INSTRUCTIONS TO FOLLOW: Make a verbatim transcription of the records, without the pictures.

---

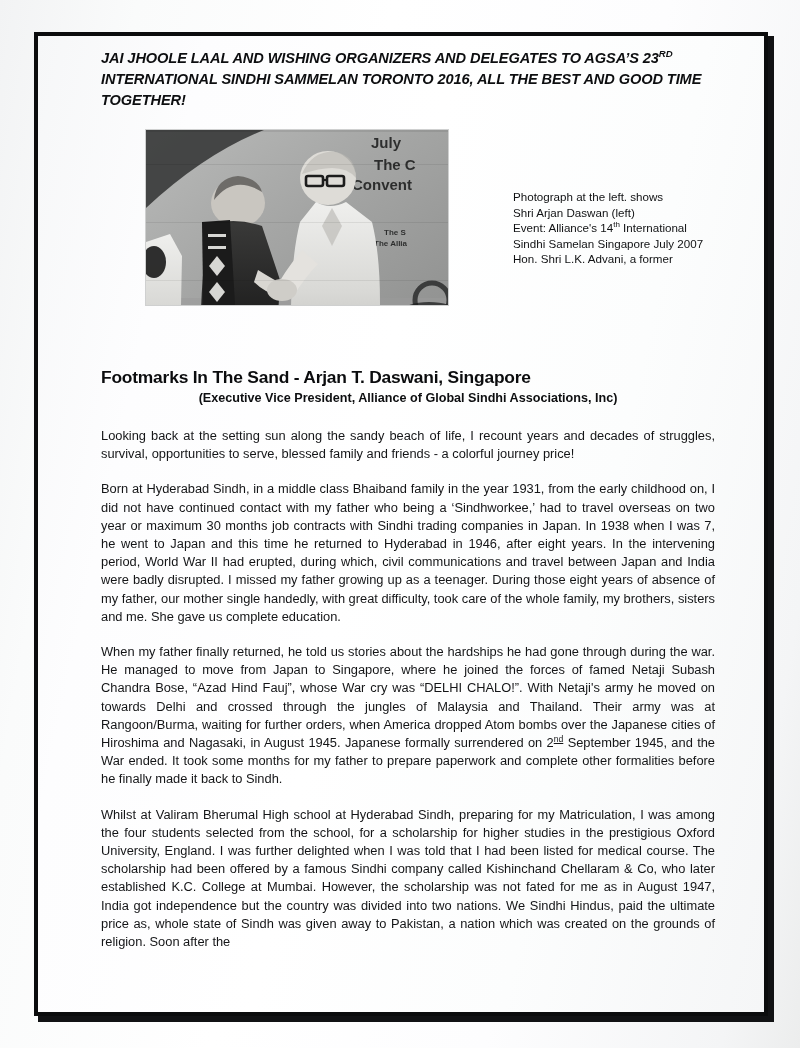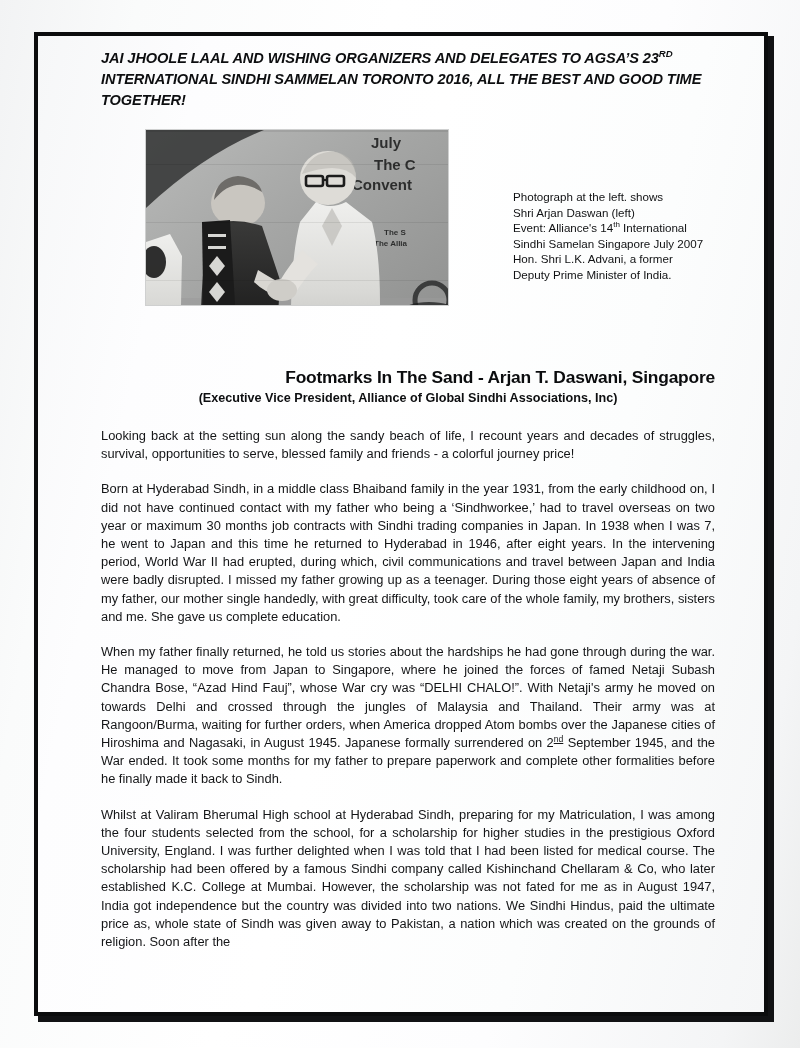--- a/index.html
+++ b/index.html
@@ -245,7 +245,6 @@
           <div><span>Event:  Alliance's 14</span><sup>th</sup><span> International</span></div>
           <div>Sindhi Samelan Singapore July 2007</div>
           <div>Hon. Shri L.K. Advani, a former</div>
-          <div>Deputy Prime Minister of India.</div>
         </div>
       </div>
 

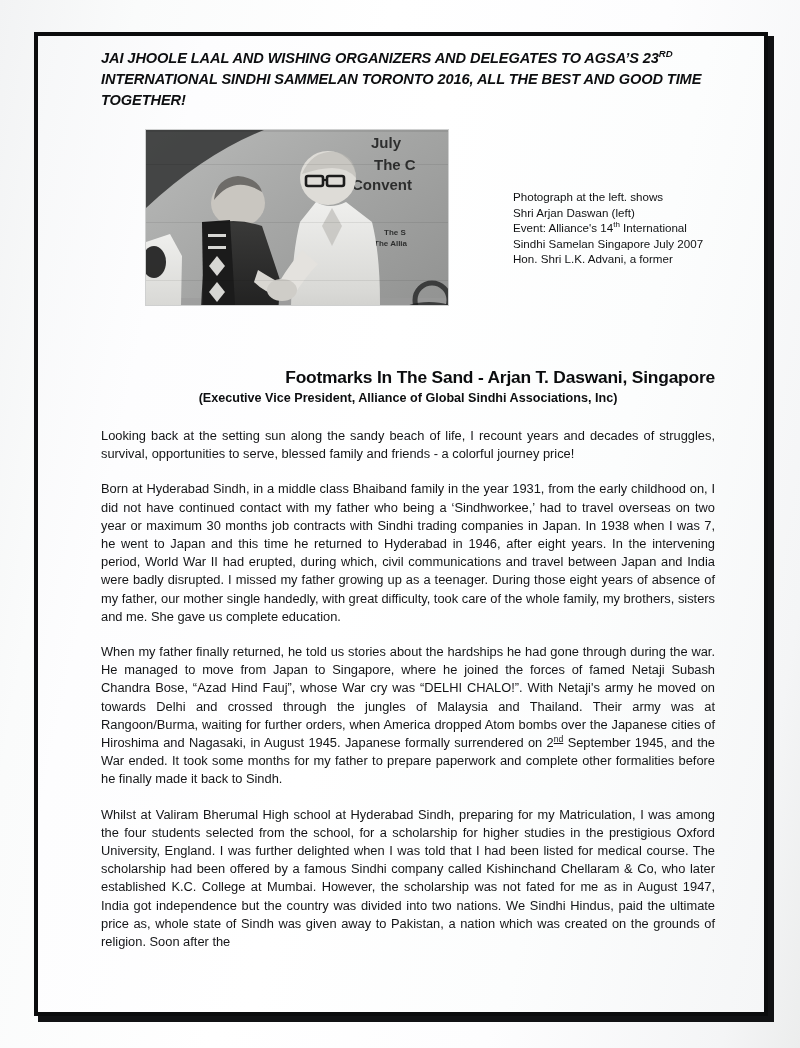--- a/index.html
+++ b/index.html
@@ -112,7 +112,7 @@
 
   
   .article-title {
-    text-align: right;
+    text-align: left;
     font-size: 17.4px;
     font-weight: bold;
     color: #0b0c0e;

---

SOLUTION TO THE PROBLEM:
--- a/index.html
+++ b/index.html
@@ -245,7 +245,6 @@
           <div><span>Event:  Alliance's 14</span><sup>th</sup><span> International</span></div>
           <div>Sindhi Samelan Singapore July 2007</div>
           <div>Hon. Shri L.K. Advani, a former</div>
-          <div>Deputy Prime Minister of India.</div>
         </div>
       </div>
 

--- a/index.html
+++ b/index.html
@@ -112,7 +112,7 @@
 
   
   .article-title {
-    text-align: right;
+    text-align: left;
     font-size: 17.4px;
     font-weight: bold;
     color: #0b0c0e;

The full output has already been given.